Thanks Plainsman, I'll go with the soft-tip hunting instead of the Match Grade, Happy New Year!!, Jim :beer:


----------



## striped1 (Aug 17, 2005)

the shield area isn't bullet proof. It also isn't the best place to shoot a hog. Don't think of bullet placement the same way you would a deer. The heart is much lower and foreward in the chest cavity. The best bullet placement is forward of the crease of the shoulder, in the neck. It usually results in a DRT hog. I shot 5 in my last trip, other guys were worried about this impenatable shield and had 338 mag, and other way too large calibers. four of my five came with a 5.56 ar 15. all 4 dropped in their tracks.

If your 30-06 will shoot where you aim, a 30-06 HPBT match will be more than enough with the right shot placement.


----------



## tammons (Aug 29, 2010)

Actually I think that bullet would work, but there are better bullets out there.

I shot a 250# ++ boar at 300 yards with a 7mm-08 and the 162 gr amax running at about 2600 fps 
That is a target bullet and it blew through that hog like a freight train.

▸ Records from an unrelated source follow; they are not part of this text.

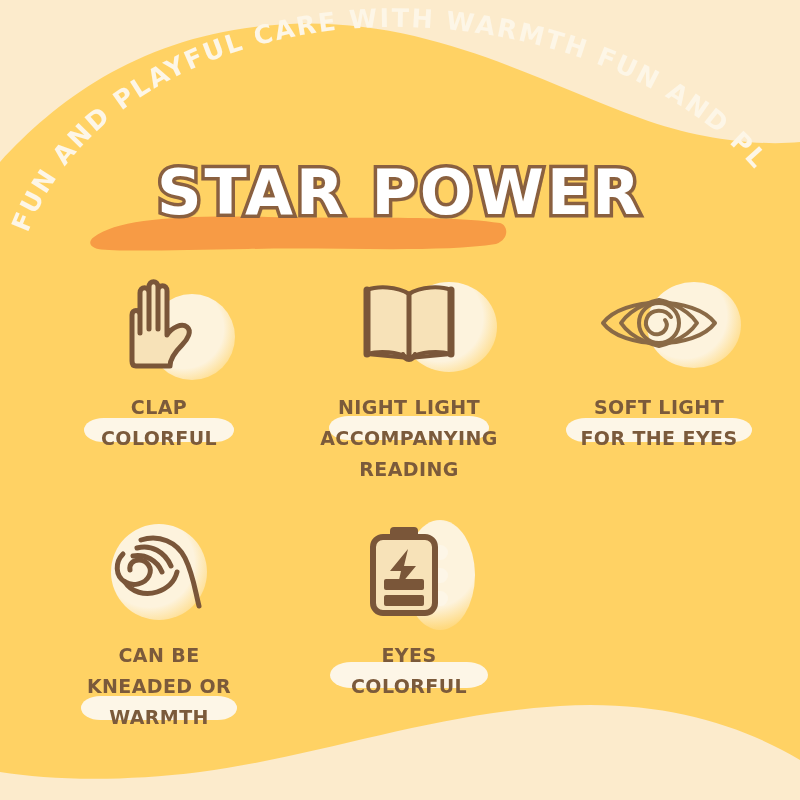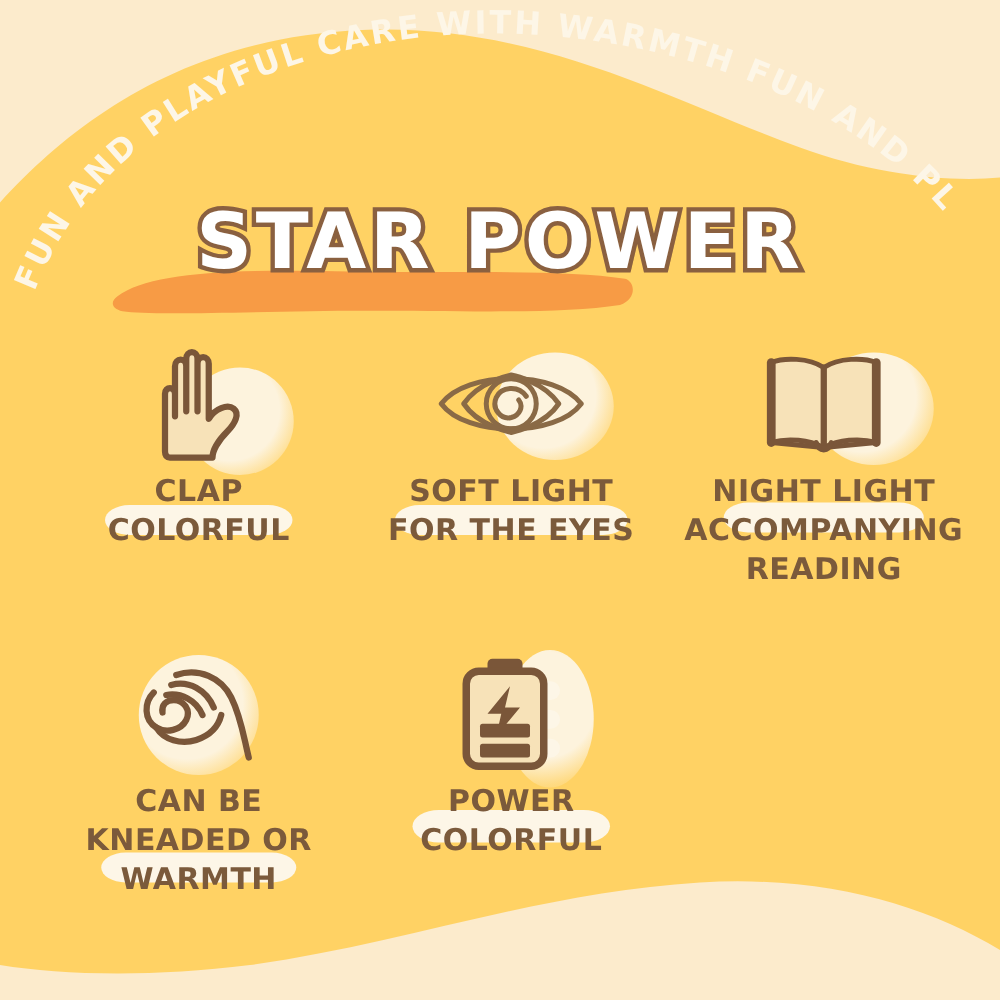"CLAP" .caption { font-size: 24px -> 19px; margin-top: none -> 14px }
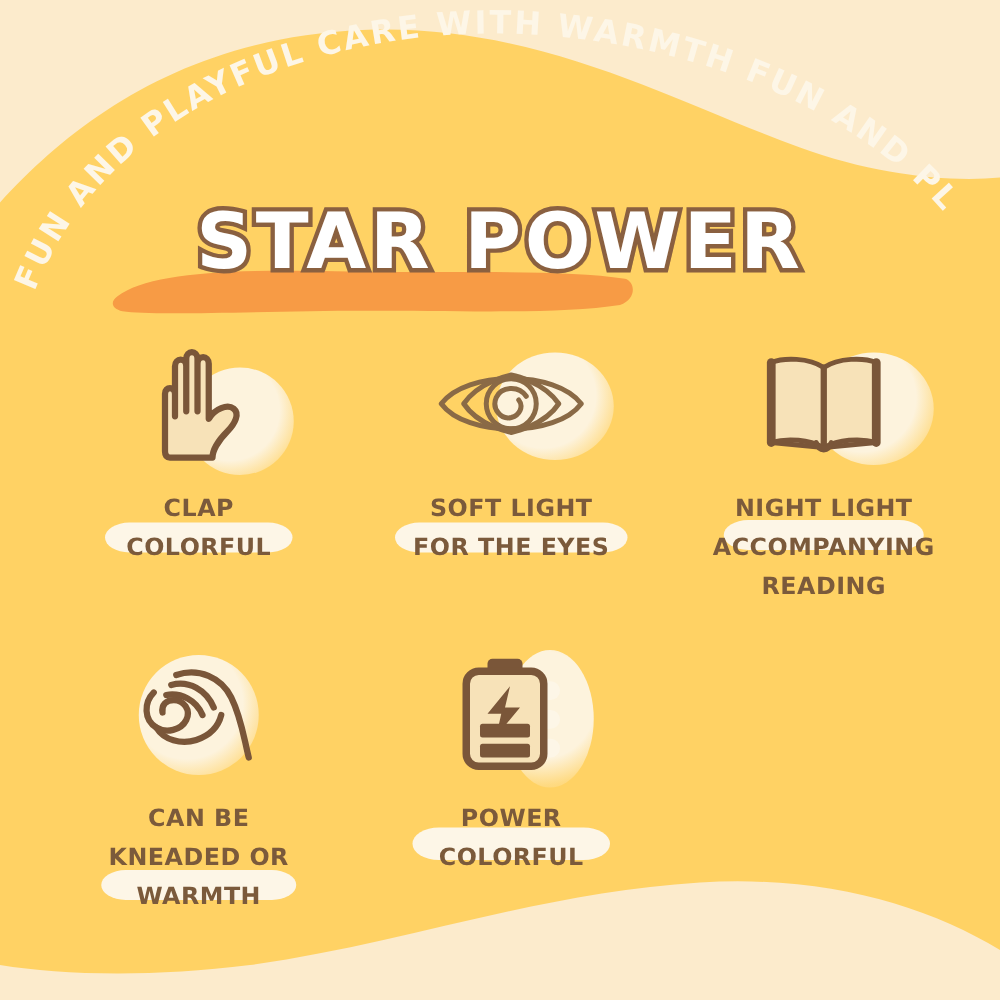"SOFT LIGHT" div.feature { order: before "NIGHT LIGHT" -> after "NIGHT LIGHT" }
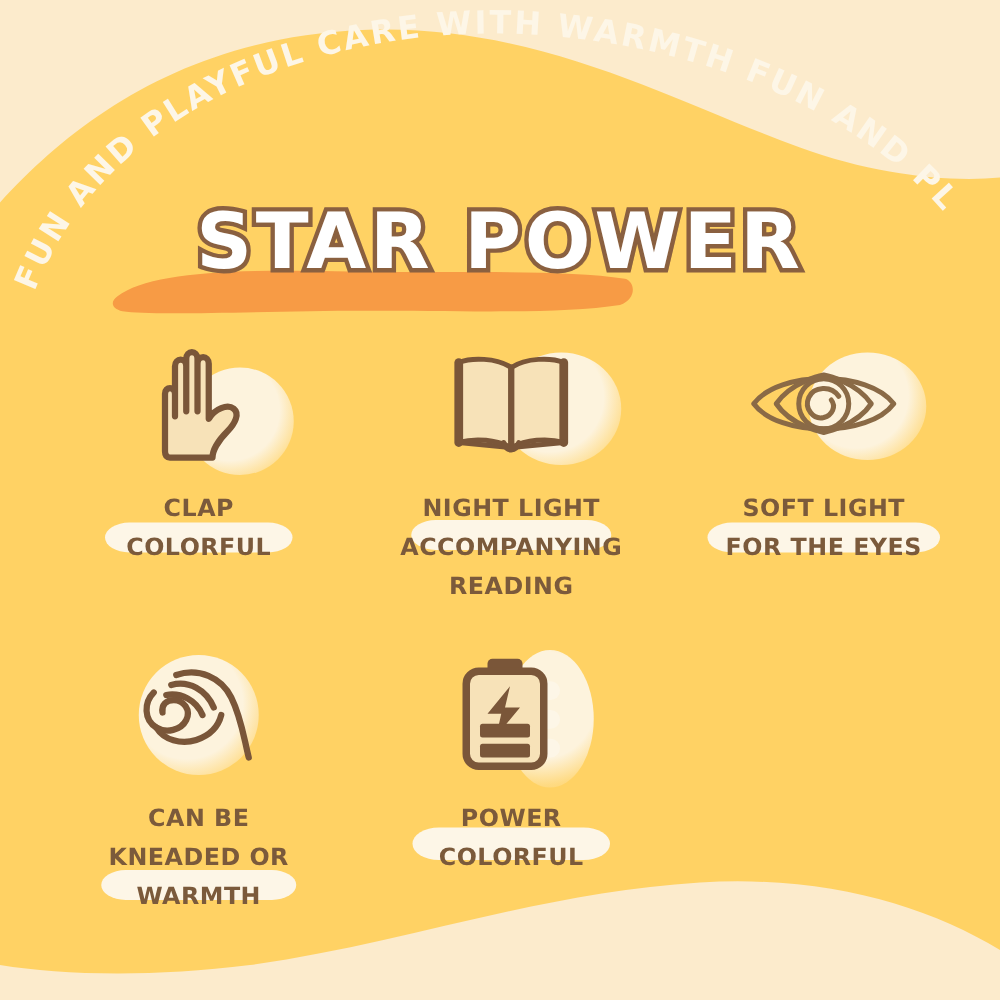"POWER" span.line { text: POWER -> EYES }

Left a 2" exit hole.

I am sure they come apart though but the 7mm 162 and 308 208 gr Amax bulelts have an SD of over .3

My go to bullet for hogs in any rifle is a barnes TTSX. Instant death or they run 20 yards and keel over DOA.
Actually a 130 gr TTSX would be more than enough bullet for normal size hogs out of a 30-06.

My most recent setup was 208 gr amax for long distance and 220 gr roundnose prohunters, both over RL17 
in a short barrel 308 with a 2-7x scope. I got 2500 fps with a 19" barrel.


----------



## Okie Hog (Nov 30, 2010)

> the shield area isn't bullet proof. It also isn't the best place to shoot a hoDon't think of bullet placement the same way you would a deer. The heart is much lower and foreward in the chest cavity. The best bullet placement is forward of the crease of the shoulder, in the neck.


+1
My thing is hog hunting. i kill at least 40-50 wild hogs nearly every year. Last year i started using the excellent 53 grain Barnes TSX bullets in my .223 guns. As a test, i put two of those bullets through the shields of two 250 pound boar hogs. Bang flop in both cases. They are hogs not rhinos.

i try to stay away from head shots, because IMO: The hog often does not bleed out properly when shot in the head. My bullet usually goes low just behind the front leg. i will sometimes go with the neck shot when hunting from a stand.

One of the places i hunt is 18,000 acres of military property that has a lot of wild hogs. During small game season that place is restricted to the use of shotguns and small shot or rimfire rifles. i kill a lot of wild hogs there using a .22 magnum rifle. Shot placement is critical with the .22 magnum and the effective range is limited: But i've hever has a hog get away.

Wild hog anatomy:

http://www.texasboars.com/anatomy.html


----------



## Sasha and Abby (May 11, 2004)

I kill a bunch every year with what ever gun I have close. If you put the bullet right behind the ear, the animal never moves. I have killed lots with a .22 pistol like this.


----------



## treeman101 (Feb 2, 2011)

We use 223 with hornady v max 55gr and we killed 45 this month its all in where you put it


----------